Et je verrais mourir frère, enfant, mère et femme
Que je m’en soucierais autant que de cela.


Quant à la tentative de séduction qui vient compliquer et compromettre les entreprises de Tartufe, elle est sans doute de sa part une faute et une imprudence; mais l’hypocrisie ne commet-elle pas d’imprudence ? Et parce que Tartufe est méchant, faut-il qu’il soit infaillible? Au contraire, c’est d’ordinaire du côté des sens que l’hypocrisie se démasque ; c’est par là qu’elle ne se contient plus : car c’est le propre du libertinage d’emporter toute prévoyance et de fermer les yeux sur le danger.
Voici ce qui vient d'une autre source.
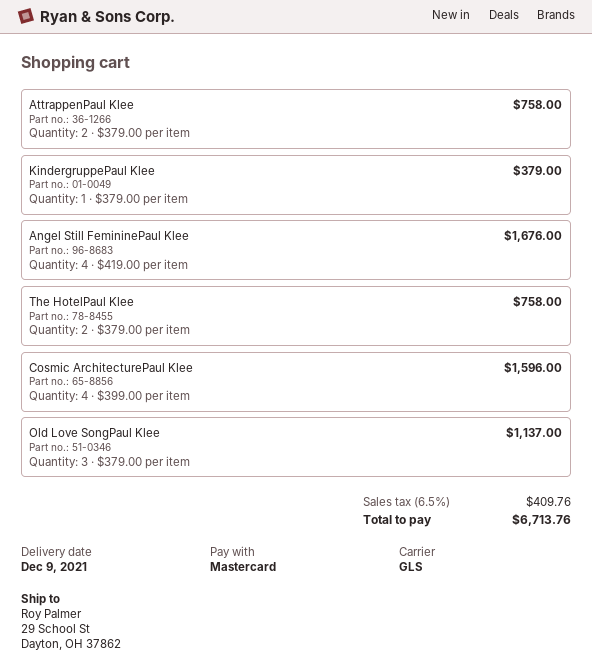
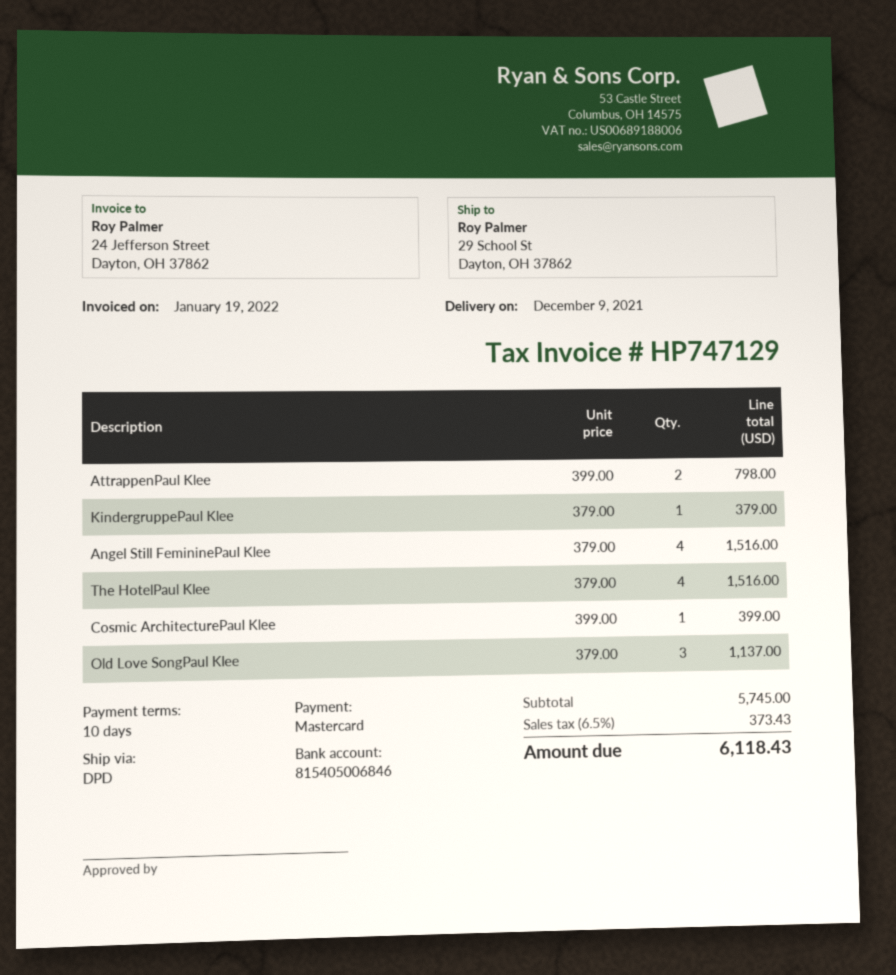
shipping method: GLS -> DPD
AttrappenPaul Klee: 2 x 379.00 = 758.00 -> 2 x 399.00 = 798.00
Angel Still FemininePaul Klee: 4 x 419.00 = 1676.00 -> 4 x 379.00 = 1516.00
The HotelPaul Klee: 2 x 379.00 = 758.00 -> 4 x 379.00 = 1516.00
Cosmic ArchitecturePaul Klee: 4 x 399.00 = 1596.00 -> 1 x 399.00 = 399.00
tax: 6.5% = 409.76 -> 6.5% = 373.43
total: 6713.76 -> 6118.43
Il ne faut pas oublier non plus que, pour le dévot libertin, il n’y a pas de vertu véritable ; il ne voit pas grand mal dans la séduction qu’il médite ; il prête aux autres ses propres désirs ; il suppose que toute femme est prête à accepter le plaisir quand il est facile. Or si Elmire se prêtait aux propositions de Tartufe, où serait le danger? Pour ce qui est d’Orgon, il sait bien que « c’est un homme à mener par le nez. » On ne voit donc pas, malgré La Bruyère, ce qu’il y a de contraire au caractère de Tartufe dans les différens traits qu’il lui reproche. N’oublions pas enfin que Tartufe a pris ses mesures et qu’il a des armes toutes prêtes contre Orgon : c’est la donation d’une part et de l’autre la cassette compromettante. Or quelle invraisemblance y a-t-il qu’Orgon, dans son absolu et aveugle abandon, ait confié ses secrets et donné une partie de sa fortune à son dangereux séducteur ? Si de telles captations n’étaient pas possibles, pourquoi les lois prendraient-elles tant de précautions contre les captateurs? Il me semble donc qu’il n’y a aucune faute psychologique dans la conception de Tartufe. Tout au plus peut-on dire que l’accumulation de toutes ces infamies, pour nous qui n’avons pu suivre pas à pas la sape creusée par le traître, a quelque chose de violent et peut-être d’excessif : c’est ici que la raison tirée de l’optique théâtrale vient achever la justification du poète. Le drame, surtout notre drame classique avec sa loi d’unité, ne permet pas toujours de suivre par degrés le développement d’une action et d’une passion ; ici il faut accorder quelque chose à la fiction ; mais ce n’est que la forme et non le fond qui a besoin de cette justification.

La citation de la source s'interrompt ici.